Introduction: From 30 to 50% of patients with chronic and stable heart failure with systolic ventricular dysfunction may suffer sleep related respiratory disorders, mostly central apnea and Cheyne Stokes respiratory pattern. These disorders have been related with cyclic sympathetic hyperactivity and greater occurrence of ventricular arrhythmias. Our objective was to document the prevalence of central apnea among patients with systolic dysfunction and study its association with the presence of arrhythmias during sleep, mid-term clinical follow up was performed in such a matter.

Methods and Materials: We selected 81 consecutive patients in a prospective manner that were clinically stable during the last month (57,1 +/- 1,5 years, Left Ventricular Ejection Fraction 29,4 +/- 1,3%, Male 87%). Nocturnal polysomnography with simultaneous holter cardiac monitoring was performed. We analyzed the heart rate, the presence of cardiac pauses and the occurrence of premature beats or tachycardia in patients diagnosed with central sleep apnea (group I) and in patients without respiratory disorders (group II) observed in the polysomnography test and compared the results. The need for hospitalization because of cardiac deterioration was registered.
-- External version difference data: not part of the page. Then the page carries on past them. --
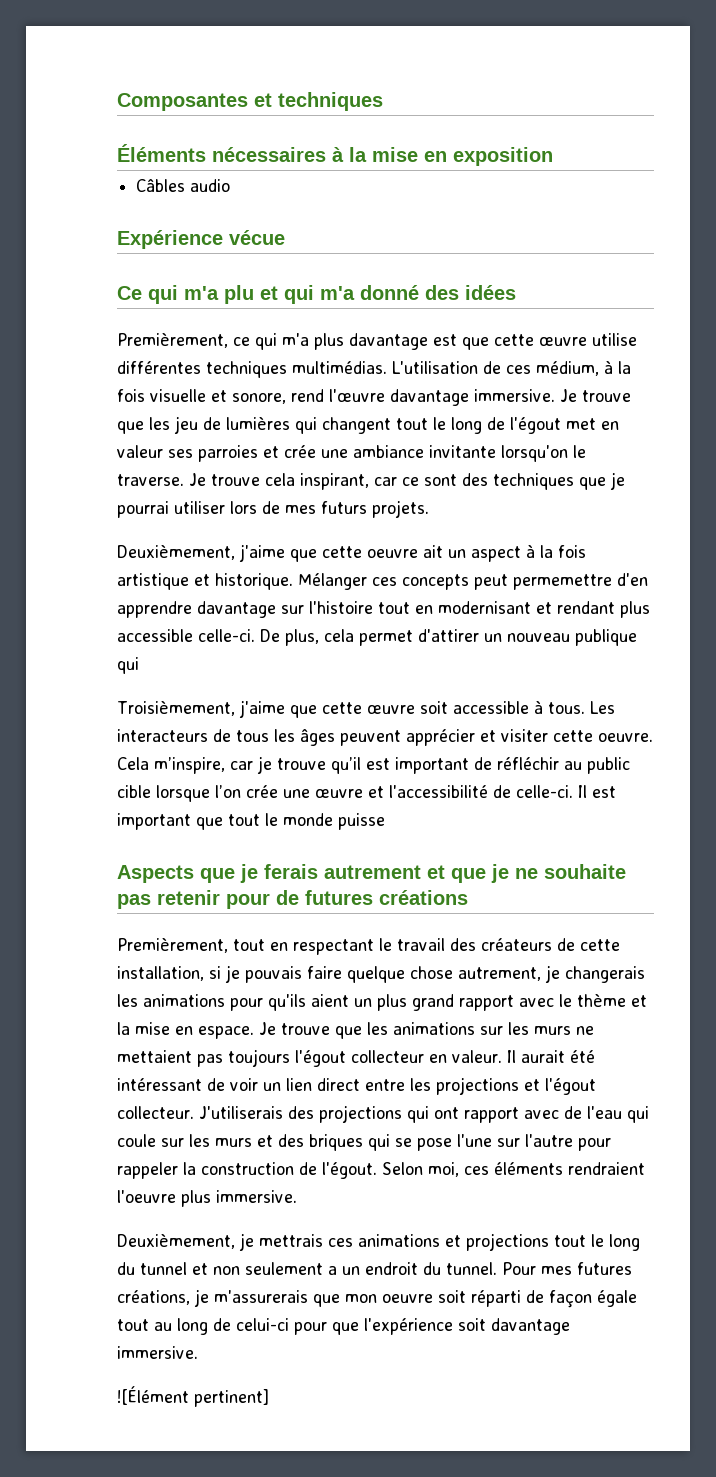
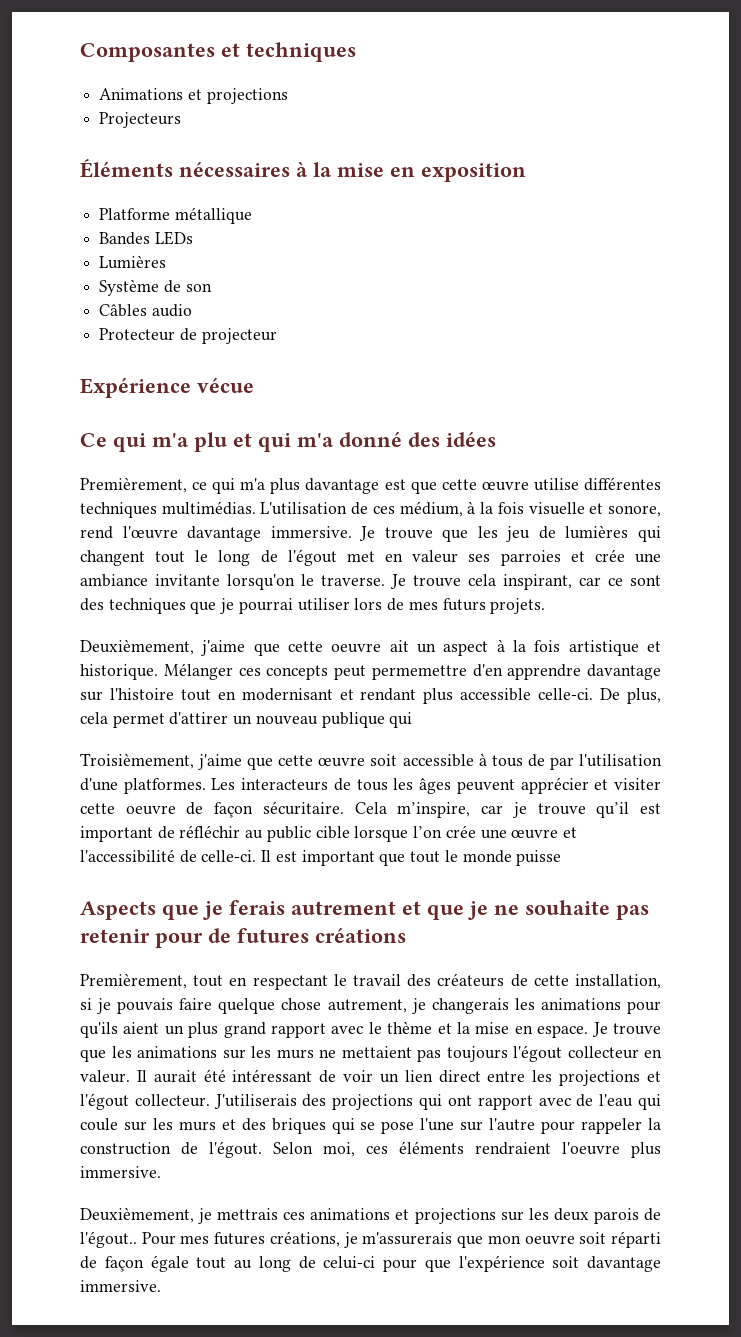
+ Animations et projections
+ Projecteurs
+ Platforme métallique
+ Bandes LEDs
+ Lumières
+ Système de son
+ Protecteur de projecteur
- Troisièmement, j'aime que cette œuvre soit accessible à tous.
+ Troisièmement, j'aime que cette œuvre soit accessible à tous de par l'utilisation d'une platformes.
- Les interacteurs de tous les âges peuvent apprécier et visiter cette oeuvre.
+ Les interacteurs de tous les âges peuvent apprécier et visiter cette oeuvre de façon sécuritaire.
- Deuxièmement, je mettrais ces animations et projections tout le long du tunnel et non seulement a un endroit du tunnel.
+ Deuxièmement, je mettrais ces animations et projections sur les deux parois de l'égout..
- ![Élément pertinent]

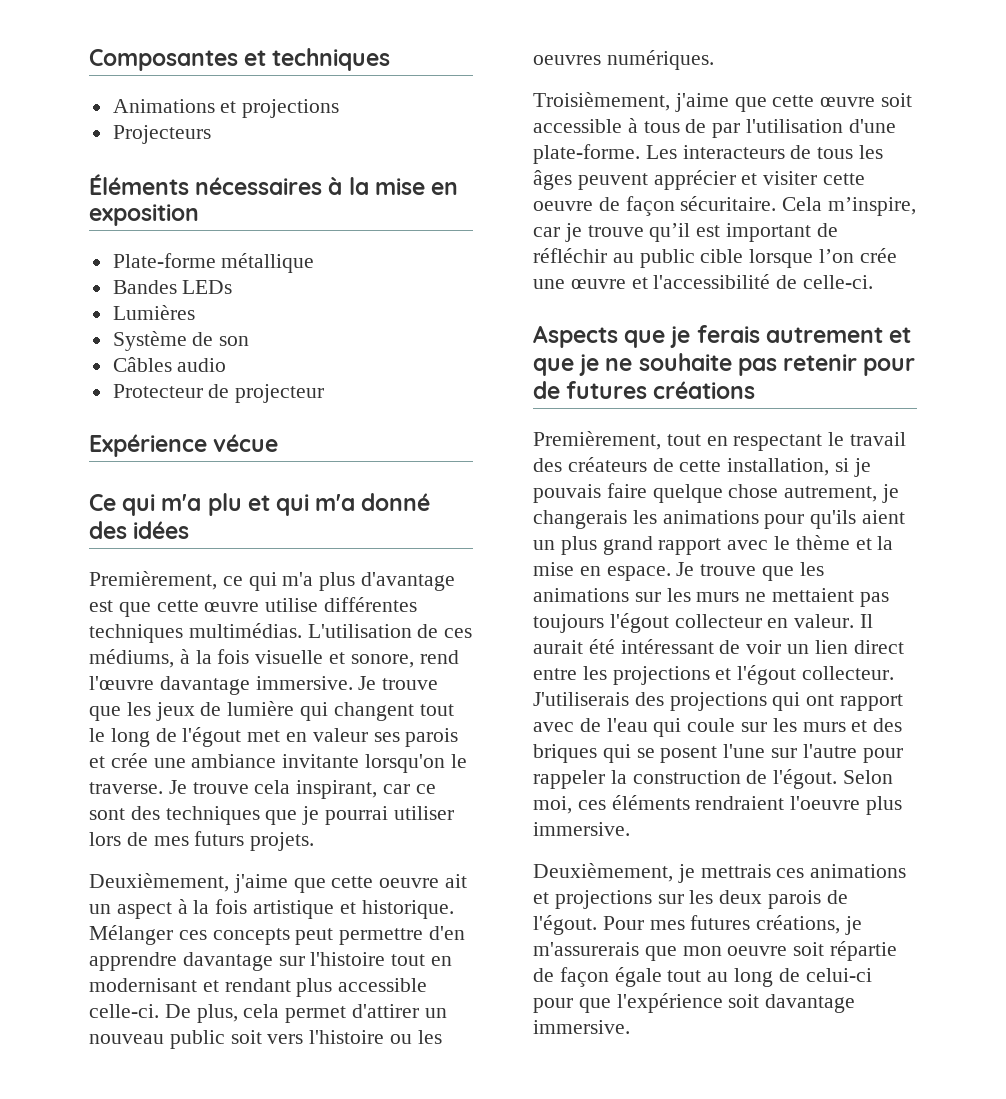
- Platforme métallique
+ Plate-forme métallique
- Premièrement, ce qui m'a plus davantage est que cette œuvre utilise différentes techniques multimédias.
+ Premièrement, ce qui m'a plus d'avantage est que cette œuvre utilise différentes techniques multimédias.
- L'utilisation de ces médium, à la fois visuelle et sonore, rend l'œuvre davantage immersive.
+ L'utilisation de ces médiums, à la fois visuelle et sonore, rend l'œuvre davantage immersive.
- Je trouve que les jeu de lumières qui changent tout le long de l'égout met en valeur ses parroies et crée une ambiance invitante lorsqu'on le traverse.
+ Je trouve que les jeux de lumière qui changent tout le long de l'égout met en valeur ses parois et crée une ambiance invitante lorsqu'on le traverse.
- Mélanger ces concepts peut permemettre d'en apprendre davantage sur l'histoire tout en modernisant et rendant plus accessible celle-ci.
+ Mélanger ces concepts peut permettre d'en apprendre davantage sur l'histoire tout en modernisant et rendant plus accessible celle-ci.
- De plus, cela permet d'attirer un nouveau publique qui
+ De plus, cela permet d'attirer un nouveau public soit vers l'histoire ou les oeuvres numériques.
- Troisièmement, j'aime que cette œuvre soit accessible à tous de par l'utilisation d'une platformes.
+ Troisièmement, j'aime que cette œuvre soit accessible à tous de par l'utilisation d'une plate-forme.
- Il est important que tout le monde puisse
- J'utiliserais des projections qui ont rapport avec de l'eau qui coule sur les murs et des briques qui se pose l'une sur l'autre pour rappeler la construction de l'égout.
+ J'utiliserais des projections qui ont rapport avec de l'eau qui coule sur les murs et des briques qui se posent l'une sur l'autre pour rappeler la construction de l'égout.
- Deuxièmement, je mettrais ces animations et projections sur les deux parois de l'égout..
+ Deuxièmement, je mettrais ces animations et projections sur les deux parois de l'égout.
- Pour mes futures créations, je m'assurerais que mon oeuvre soit réparti de façon égale tout au long de celui-ci pour que l'expérience soit davantage immersive.
+ Pour mes futures créations, je m'assurerais que mon oeuvre soit répartie de façon égale tout au long de celui-ci pour que l'expérience soit davantage immersive.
Results: In our cohort of patients, 31,6% were diagnosed with central sleep apnea. There were no significant differences between group I and group II taking into account sex, age, etiology of heart failure (52 vs 36,2% ischaemic, 36 vs 44,8% idiopathic), NYHA class function or pharmacologic treatment. There were no differences in the median, maximal or minimal heart rate between groups, neither in the presence of supraventricular premature beats or supraventricular tachycardia. There was a greater incidence of ventricular premature beats both isolated (p = 0,001) and paired (p = 0,004) in group I as well as ventricular tachycardia (p = 0,043) and cardiac pauses >2 seconds (p = 0,027). Group I 96% vs Group II 42,4% (p < 0,001) required hospitalization on follow up.

Conclusions: More than one third of patients with stable and chronic systolic heart failure suffer sleep apnea. In those patients nocturnal ventricular arrhythmias and hospitalization are more frequent.